An extra hour of daylight. The return of the songbirds. Buds on the trees. Unseasonably warm temperatures. Springtime is here with aplomb. At once I feel refreshed, upbeat and optimistic. Then I notice the families out walking, pushing their infant in a stroller. A toddler exploring at the park. A father and his 8-year-old son playing tennis. And all of a sudden the feeble mend on my heart rips open again. I long for A. I want to show him his world, the excitement of Spring. Share irreplaceable experiences and make memories together. I want to be that family at the park, doing nothing extraordinary, just enjoying the day, loving life, getting to know their baby. From reenergized and optimistic to sullen in milliseconds.

Experiencing such a polarity of emotions at the same time – hope, rejuvenation, despair, agony – is confusing, but becoming a defining characteristic of life in Griefland. Right from the very beginning of this god-forbidden journey I’ve been floored by powerful emotions from opposite ends of the spectrum. When A was born I was elated; so thrilled to finally meet our child who we’d been waiting so long for. I was very proud. Simultaneously I felt deep sadness, disbelief and anguish.

After attending support group for the first time, I was encouraged to hear that these families had survived such unthinkable tragedy and had gone on to live fulfilling lives, but in the same breath I was discouraged because their stories, their very existence, attest that this would be with me forever; this unimaginable reality was never going away. In the same vein, after hearing some bereaved mothers speak of the few hours they spent with their infants I felt jealous. I never got to see A alive aside from ultrasounds. Moments later that jealously was countered as I empathized with women who are unable to get pregnant and/or carry to term.

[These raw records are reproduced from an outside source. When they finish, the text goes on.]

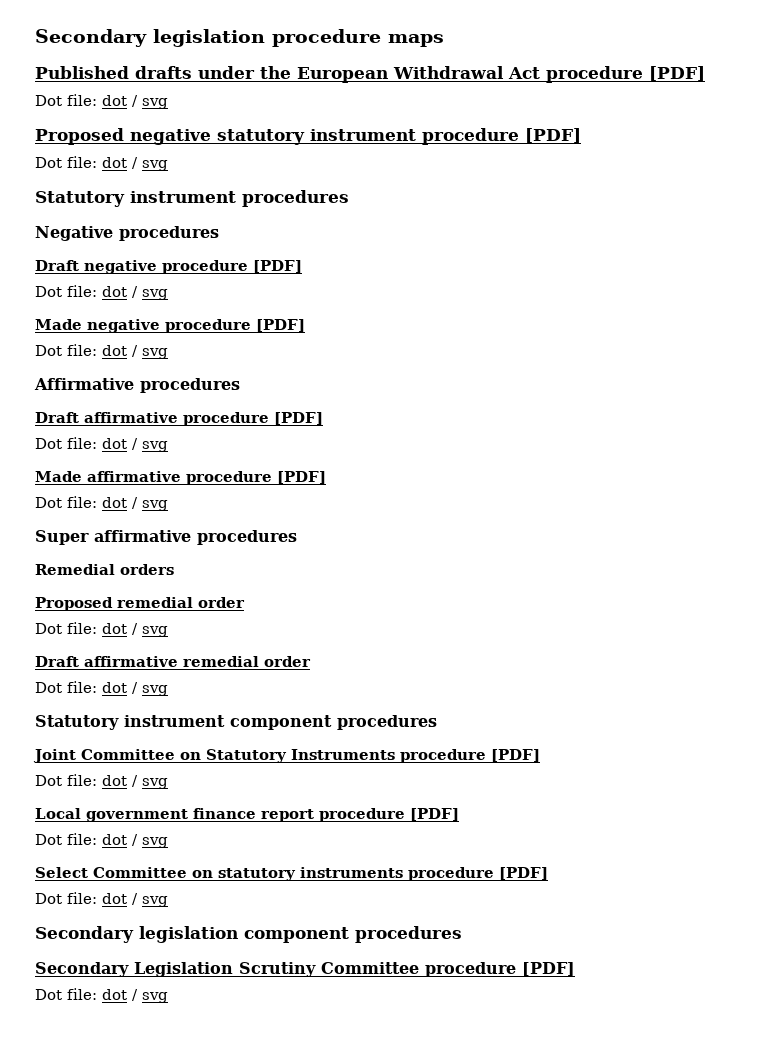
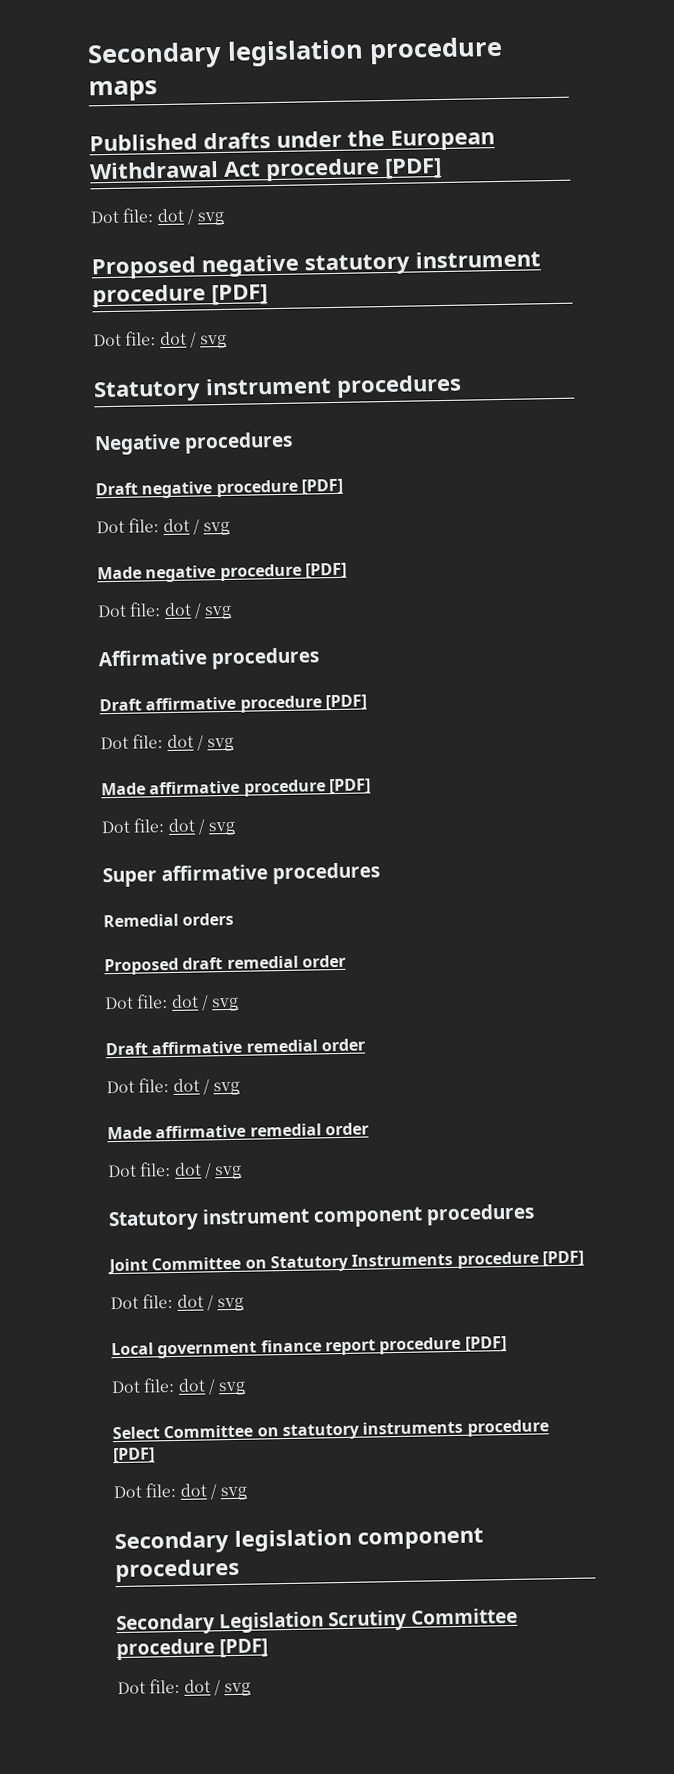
- Proposed remedial order
+ Proposed draft remedial order
+ Made affirmative remedial order
+ Dot file: dot / svg

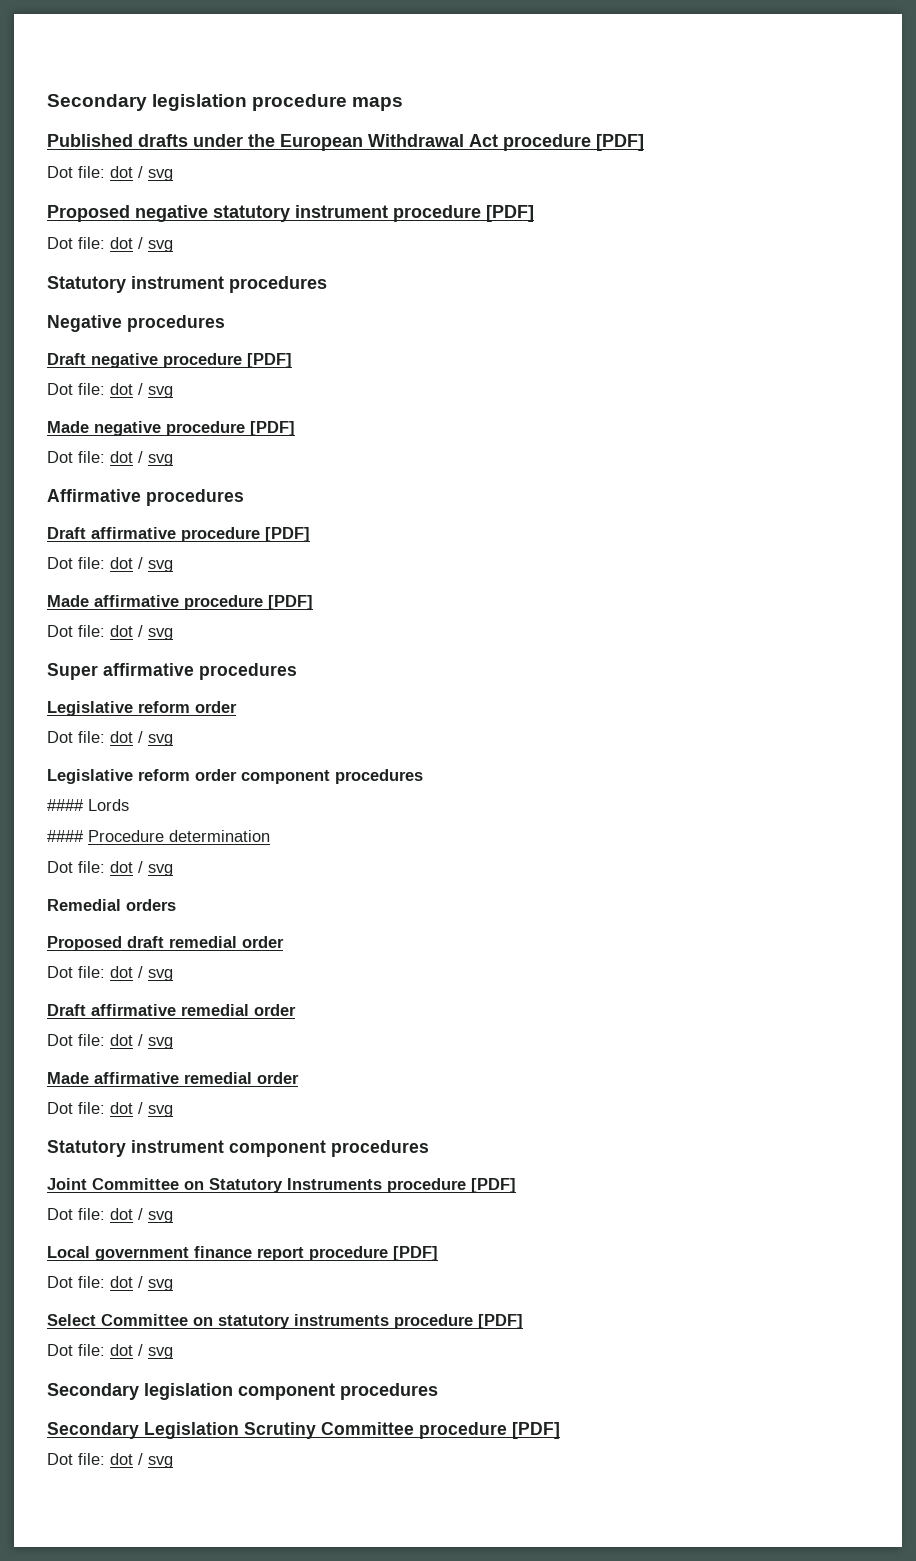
  Super affirmative procedures
+ Legislative reform order
+ Dot file: dot / svg
+ Legislative reform order component procedures
+ #### Lords
+ #### Procedure determination
+ Dot file: dot / svg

On the tail of envy came gratitude, I am thankful for the time I had with A, for the remarkable experience of being pregnant and for the fact that E and I are able to conceive easily.

Four days after the due date is when we found out A had died (see earlier post for details of A's Story). We’ve spoken to various medical professionals - perinatologists, pathologist, midwives – and no one can tell us what happened. No one can explain why A died. The pregnancy was healthy. His autopsy was completely normal. I didn’t have any condition or infection. The cord and placenta were healthy and normal. Concurrently I am outraged and relieved. Outraged that A didn’t have to die. He didn’t have any anomaly or genetic defect that was incompatible with life. He was 100% perfectly healthy. So why the heck did he die? Relieved because I know E and I can produce healthy children.

All of these dichotomies are really trying. Typically, I am a black and white thinker. How can such disparate emotions exist at the same exact time? It’s difficult to get my head around. But I am trying to accept it. Accept the feelings as they come; don’t judge them, don’t over think it. Just accept and go with the flow. Another powerful lesson from A. (Although I’d prefer to stay ignorant if it meant he would be here with us).